I used standard scRNA-seq QC. I inspected detected genes per cell, total transcript counts, and mitochondrial read percentage. Low detected genes can indicate poor-quality cells, very high counts can suggest doublets or multiplets, and high mitochondrial content can indicate stressed or dying cells. After QC inspection, I used median-depth normalization, log1p transformation, and HVG selection.
Median-depth normalization corrects library-size differences using the typical cell depth, which is robust to extreme high-count cells. log1p compresses the skewed expression range and handles zeros naturally. This gave stable inputs for regression-based KAN models while preserving biologically meaningful variation.
Mean depth can be pulled upward by outlier cells with very high counts, such as doublets or technical artifacts. Median depth better represents the typical cell, so scaling to the median avoids over-amplifying noise caused by extreme cells.
I did not explicitly remove dropout using imputation. I handled noise and sparsity indirectly through QC, median-depth normalization, log1p transformation, HVG selection, regularized KAN training, and evaluation at both single-cell and gene-mean levels. The moderate single-cell correlations show the noise remained challenging, while the high gene-mean correlations show the model captured the dominant biological perturbation signal.
A batch effect is unwanted technical variation caused by sample processing, sequencing run, lab, machine, reagent lot, or time point. It is dangerous because cells may cluster by batch rather than biology. Batch correction should remove technical variation without removing real disease signal.
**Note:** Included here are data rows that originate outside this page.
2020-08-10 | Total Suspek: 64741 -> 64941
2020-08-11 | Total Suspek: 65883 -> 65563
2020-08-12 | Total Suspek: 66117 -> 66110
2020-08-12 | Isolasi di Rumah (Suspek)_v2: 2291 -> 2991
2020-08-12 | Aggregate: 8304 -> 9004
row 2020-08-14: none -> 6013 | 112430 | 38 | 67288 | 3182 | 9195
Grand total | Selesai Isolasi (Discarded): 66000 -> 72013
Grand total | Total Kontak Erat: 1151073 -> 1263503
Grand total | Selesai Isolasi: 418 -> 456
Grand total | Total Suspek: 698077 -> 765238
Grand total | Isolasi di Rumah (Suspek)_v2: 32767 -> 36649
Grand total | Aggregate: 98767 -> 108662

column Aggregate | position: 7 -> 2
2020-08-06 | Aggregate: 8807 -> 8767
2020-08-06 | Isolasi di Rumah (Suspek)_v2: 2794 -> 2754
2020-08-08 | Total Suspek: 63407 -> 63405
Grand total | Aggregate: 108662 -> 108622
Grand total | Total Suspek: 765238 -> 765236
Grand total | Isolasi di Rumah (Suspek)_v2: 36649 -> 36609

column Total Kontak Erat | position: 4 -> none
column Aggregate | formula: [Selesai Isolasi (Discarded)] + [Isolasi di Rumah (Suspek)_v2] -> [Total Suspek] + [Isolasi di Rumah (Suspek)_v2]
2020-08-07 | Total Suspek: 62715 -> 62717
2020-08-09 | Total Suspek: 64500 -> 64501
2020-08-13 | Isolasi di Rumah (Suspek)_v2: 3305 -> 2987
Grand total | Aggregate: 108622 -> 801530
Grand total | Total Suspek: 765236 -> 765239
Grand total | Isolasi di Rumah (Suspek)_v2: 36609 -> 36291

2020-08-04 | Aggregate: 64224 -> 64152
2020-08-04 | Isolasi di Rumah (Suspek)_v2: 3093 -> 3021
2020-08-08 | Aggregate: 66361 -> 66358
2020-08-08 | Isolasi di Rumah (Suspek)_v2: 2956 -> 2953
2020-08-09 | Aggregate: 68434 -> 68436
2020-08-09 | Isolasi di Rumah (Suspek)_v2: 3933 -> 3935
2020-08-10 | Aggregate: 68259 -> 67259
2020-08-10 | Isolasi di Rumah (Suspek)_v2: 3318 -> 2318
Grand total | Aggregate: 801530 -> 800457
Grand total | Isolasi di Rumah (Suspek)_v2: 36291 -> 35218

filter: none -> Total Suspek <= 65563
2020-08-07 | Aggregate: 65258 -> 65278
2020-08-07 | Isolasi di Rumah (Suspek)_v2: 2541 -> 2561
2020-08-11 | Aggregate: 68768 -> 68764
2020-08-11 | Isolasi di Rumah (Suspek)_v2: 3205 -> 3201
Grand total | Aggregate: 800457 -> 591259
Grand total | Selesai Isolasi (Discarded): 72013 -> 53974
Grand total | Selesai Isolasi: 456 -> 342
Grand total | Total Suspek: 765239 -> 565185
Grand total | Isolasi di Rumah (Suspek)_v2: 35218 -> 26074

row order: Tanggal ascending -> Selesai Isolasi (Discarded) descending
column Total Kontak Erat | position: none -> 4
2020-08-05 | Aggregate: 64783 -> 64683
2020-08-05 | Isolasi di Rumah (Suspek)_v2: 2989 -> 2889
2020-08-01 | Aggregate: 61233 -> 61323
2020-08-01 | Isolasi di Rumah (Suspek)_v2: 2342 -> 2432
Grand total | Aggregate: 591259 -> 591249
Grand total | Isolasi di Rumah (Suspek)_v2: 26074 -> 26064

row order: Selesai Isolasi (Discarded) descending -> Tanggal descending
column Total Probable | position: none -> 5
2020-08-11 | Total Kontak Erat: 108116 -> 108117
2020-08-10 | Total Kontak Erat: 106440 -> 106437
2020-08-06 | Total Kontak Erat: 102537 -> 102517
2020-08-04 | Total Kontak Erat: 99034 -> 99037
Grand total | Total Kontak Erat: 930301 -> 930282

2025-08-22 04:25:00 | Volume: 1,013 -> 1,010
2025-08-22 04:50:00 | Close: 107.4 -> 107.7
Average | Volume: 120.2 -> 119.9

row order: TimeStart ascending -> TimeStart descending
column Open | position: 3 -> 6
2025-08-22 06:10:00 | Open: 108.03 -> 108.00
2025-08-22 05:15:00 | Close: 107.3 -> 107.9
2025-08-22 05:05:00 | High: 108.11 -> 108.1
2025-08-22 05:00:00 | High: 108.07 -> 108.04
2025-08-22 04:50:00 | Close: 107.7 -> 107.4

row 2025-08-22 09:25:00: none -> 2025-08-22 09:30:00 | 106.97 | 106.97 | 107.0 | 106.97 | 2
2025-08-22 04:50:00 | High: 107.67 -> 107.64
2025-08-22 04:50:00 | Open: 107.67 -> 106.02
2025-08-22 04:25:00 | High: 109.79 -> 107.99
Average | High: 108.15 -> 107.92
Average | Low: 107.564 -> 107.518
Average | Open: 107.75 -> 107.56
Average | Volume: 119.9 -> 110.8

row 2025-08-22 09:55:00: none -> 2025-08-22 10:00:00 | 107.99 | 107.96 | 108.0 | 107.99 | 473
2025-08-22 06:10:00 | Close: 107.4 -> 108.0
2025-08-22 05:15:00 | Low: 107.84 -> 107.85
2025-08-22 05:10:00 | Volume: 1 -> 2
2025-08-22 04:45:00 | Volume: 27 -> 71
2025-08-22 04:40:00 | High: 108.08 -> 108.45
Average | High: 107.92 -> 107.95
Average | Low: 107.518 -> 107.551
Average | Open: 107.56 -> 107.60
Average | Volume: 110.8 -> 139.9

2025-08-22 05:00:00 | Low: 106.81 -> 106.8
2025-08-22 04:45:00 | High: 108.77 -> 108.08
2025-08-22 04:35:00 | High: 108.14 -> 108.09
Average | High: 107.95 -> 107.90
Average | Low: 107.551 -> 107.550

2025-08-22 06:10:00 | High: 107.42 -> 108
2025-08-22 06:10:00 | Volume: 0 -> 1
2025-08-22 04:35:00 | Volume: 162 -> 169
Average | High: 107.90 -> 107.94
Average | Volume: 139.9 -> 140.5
Causality means changing one variable directly produces a change in another. In GRN inference, correlation between TF A and gene B does not prove A regulates B. Stronger causal evidence comes from perturbation experiments, time-course data, chromatin accessibility, or wet-lab validation.
CD99 was an outlier because the experimentally observed expression was near zero in several perturbation settings, while the model predicted a small nonzero value. Since log2FC is ratio-based, dividing by near-zero actual expression produces a very large positive fold change. I would interpret it as model overestimation, not direct biological proof.
My strongest background is computational: high-dimensional biological data, ML, statistics, and reproducible workflows. I am still deepening my immunology, but I can contribute technically while learning the disease biology.
Fibroblast activation means fibroblasts shifting from structural cells into inflammatory, tissue-remodeling, or profibrotic states.
Spatial neighborhoods describe which cells are physically near each other in tissue, and they matter because cell function depends on local context.
Immune-stromal communication means signaling between immune cells and stromal cells, such as macrophages or T cells interacting with fibroblasts.
Ligand-receptor inference predicts possible cell-cell signaling based on ligand expression in one cell type and receptor expression in another. It is hypothesis-generating.
A descriptive atlas tells us what cell types and states exist. A mechanistic model tries to explain why those states arise and what drives them.
A regulatory hypothesis is a candidate mechanism suggested by a model, such as a TF or pathway that may drive a disease-associated state. It is not proof of causality until validated.
For unknown biology questions, be honest: I am still learning the detailed immunology, but computationally I would approach it through QC, annotation, differential analysis, pathways, spatial neighborhoods, communication analysis, and regulatory hypotheses.